§ Work instructions
Among the lines of this material, find those holding the word "Guidelines" and report how many there are, with nothing added.

=== Begin Enclosure ===

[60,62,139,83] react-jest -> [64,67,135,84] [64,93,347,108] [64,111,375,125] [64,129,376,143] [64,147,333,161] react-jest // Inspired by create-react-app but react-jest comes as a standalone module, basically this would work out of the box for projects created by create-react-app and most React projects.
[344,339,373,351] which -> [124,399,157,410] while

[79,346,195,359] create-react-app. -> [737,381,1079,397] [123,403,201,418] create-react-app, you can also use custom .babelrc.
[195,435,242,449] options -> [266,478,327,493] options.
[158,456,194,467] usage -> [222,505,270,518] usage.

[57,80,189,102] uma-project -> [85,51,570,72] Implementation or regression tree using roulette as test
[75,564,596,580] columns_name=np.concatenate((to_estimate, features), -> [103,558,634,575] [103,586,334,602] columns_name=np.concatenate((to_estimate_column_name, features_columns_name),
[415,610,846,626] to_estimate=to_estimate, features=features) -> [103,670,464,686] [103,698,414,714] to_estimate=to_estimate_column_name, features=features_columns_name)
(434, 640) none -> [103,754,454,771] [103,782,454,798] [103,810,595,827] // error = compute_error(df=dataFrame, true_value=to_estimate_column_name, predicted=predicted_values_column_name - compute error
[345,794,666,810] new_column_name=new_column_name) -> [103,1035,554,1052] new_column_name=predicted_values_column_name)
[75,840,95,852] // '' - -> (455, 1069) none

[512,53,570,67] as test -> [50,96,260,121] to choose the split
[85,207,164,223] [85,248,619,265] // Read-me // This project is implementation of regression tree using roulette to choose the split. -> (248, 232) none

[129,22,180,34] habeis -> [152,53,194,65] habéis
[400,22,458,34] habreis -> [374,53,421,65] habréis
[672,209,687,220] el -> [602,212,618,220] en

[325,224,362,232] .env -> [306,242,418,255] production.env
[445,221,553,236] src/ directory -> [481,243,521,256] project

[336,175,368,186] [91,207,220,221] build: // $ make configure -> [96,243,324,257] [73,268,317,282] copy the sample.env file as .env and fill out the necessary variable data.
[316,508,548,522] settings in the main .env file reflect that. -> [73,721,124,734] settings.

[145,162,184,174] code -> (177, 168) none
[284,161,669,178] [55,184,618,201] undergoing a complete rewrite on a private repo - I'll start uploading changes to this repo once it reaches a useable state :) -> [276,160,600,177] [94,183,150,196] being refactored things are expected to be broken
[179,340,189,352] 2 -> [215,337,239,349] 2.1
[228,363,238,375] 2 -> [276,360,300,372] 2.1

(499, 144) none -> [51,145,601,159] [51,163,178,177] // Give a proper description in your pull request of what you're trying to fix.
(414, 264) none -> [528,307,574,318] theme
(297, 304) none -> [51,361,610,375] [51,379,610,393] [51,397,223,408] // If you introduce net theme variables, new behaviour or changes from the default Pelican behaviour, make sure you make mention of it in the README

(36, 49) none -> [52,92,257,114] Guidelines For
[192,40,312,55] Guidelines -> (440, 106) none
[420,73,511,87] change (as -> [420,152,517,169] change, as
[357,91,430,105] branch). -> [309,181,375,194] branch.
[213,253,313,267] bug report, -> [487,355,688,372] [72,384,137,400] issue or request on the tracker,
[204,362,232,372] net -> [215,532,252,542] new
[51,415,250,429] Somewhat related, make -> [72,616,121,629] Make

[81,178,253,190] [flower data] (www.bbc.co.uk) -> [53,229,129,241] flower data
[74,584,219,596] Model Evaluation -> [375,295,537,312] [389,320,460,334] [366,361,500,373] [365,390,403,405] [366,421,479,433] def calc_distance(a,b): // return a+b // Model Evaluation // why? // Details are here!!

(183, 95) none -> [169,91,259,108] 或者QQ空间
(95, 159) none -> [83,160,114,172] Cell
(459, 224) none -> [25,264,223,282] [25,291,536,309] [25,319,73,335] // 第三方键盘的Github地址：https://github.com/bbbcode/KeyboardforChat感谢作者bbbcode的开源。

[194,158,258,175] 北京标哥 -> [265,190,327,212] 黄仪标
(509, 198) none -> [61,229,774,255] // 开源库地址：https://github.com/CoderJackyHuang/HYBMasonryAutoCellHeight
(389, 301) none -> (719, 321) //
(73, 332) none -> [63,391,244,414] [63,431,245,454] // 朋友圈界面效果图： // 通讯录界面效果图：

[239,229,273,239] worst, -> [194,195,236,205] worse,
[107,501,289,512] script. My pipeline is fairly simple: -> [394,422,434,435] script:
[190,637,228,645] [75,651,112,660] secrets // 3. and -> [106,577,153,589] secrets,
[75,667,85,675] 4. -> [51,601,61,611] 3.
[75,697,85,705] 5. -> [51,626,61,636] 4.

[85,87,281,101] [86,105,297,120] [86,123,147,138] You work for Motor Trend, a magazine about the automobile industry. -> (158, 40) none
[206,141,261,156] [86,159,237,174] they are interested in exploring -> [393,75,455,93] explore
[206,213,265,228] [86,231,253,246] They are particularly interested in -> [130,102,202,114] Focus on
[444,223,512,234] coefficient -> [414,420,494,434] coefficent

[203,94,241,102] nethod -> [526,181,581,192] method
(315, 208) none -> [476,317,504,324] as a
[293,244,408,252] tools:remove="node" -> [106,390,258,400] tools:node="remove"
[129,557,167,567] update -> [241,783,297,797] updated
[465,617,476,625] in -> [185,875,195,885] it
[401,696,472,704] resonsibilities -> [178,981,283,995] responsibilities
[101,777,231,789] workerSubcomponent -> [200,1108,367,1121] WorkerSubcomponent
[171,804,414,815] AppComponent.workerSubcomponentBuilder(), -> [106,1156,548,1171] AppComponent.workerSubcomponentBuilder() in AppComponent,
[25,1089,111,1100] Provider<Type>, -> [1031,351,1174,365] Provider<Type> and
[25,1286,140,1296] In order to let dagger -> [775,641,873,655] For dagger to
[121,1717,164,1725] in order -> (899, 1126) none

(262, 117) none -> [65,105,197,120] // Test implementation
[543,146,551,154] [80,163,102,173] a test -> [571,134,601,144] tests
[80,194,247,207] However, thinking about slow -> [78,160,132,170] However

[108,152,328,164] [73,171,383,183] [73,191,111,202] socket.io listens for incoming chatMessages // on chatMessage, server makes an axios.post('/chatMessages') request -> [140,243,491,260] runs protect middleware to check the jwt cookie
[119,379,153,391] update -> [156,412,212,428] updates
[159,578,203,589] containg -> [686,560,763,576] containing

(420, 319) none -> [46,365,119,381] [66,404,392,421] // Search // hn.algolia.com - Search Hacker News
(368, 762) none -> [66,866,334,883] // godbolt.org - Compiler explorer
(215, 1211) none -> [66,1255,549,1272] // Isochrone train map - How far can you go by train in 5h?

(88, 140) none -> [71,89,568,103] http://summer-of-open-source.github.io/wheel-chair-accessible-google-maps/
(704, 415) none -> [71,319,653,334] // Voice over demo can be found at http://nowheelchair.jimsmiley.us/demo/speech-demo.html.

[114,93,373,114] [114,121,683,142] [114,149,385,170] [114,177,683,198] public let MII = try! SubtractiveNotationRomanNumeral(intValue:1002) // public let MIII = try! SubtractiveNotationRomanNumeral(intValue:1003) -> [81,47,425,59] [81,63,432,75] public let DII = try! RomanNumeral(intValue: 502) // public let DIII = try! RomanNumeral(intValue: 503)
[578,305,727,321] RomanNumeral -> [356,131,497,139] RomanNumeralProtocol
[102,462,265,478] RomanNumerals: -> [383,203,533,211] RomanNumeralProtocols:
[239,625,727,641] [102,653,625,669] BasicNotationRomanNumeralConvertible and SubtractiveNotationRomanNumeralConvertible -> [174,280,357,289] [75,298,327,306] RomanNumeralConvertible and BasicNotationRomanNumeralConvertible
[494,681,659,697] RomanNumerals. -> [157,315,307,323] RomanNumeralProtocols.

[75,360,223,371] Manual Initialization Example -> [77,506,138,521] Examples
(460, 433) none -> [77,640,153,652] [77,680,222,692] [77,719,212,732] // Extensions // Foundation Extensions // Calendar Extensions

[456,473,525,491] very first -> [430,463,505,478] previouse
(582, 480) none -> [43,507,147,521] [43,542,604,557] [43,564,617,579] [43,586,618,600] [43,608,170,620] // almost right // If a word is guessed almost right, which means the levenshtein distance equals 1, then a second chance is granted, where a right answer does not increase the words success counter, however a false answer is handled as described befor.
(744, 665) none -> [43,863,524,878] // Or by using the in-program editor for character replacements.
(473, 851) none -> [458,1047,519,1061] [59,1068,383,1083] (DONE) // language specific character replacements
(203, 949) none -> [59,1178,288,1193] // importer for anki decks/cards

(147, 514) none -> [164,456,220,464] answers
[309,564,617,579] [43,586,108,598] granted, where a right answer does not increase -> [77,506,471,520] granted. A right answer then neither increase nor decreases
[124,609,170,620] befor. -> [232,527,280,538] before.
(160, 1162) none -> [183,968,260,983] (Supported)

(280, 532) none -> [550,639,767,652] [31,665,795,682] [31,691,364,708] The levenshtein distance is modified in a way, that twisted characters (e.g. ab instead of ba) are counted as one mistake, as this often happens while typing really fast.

=== End Enclosure ===

§ Solution for this problem
2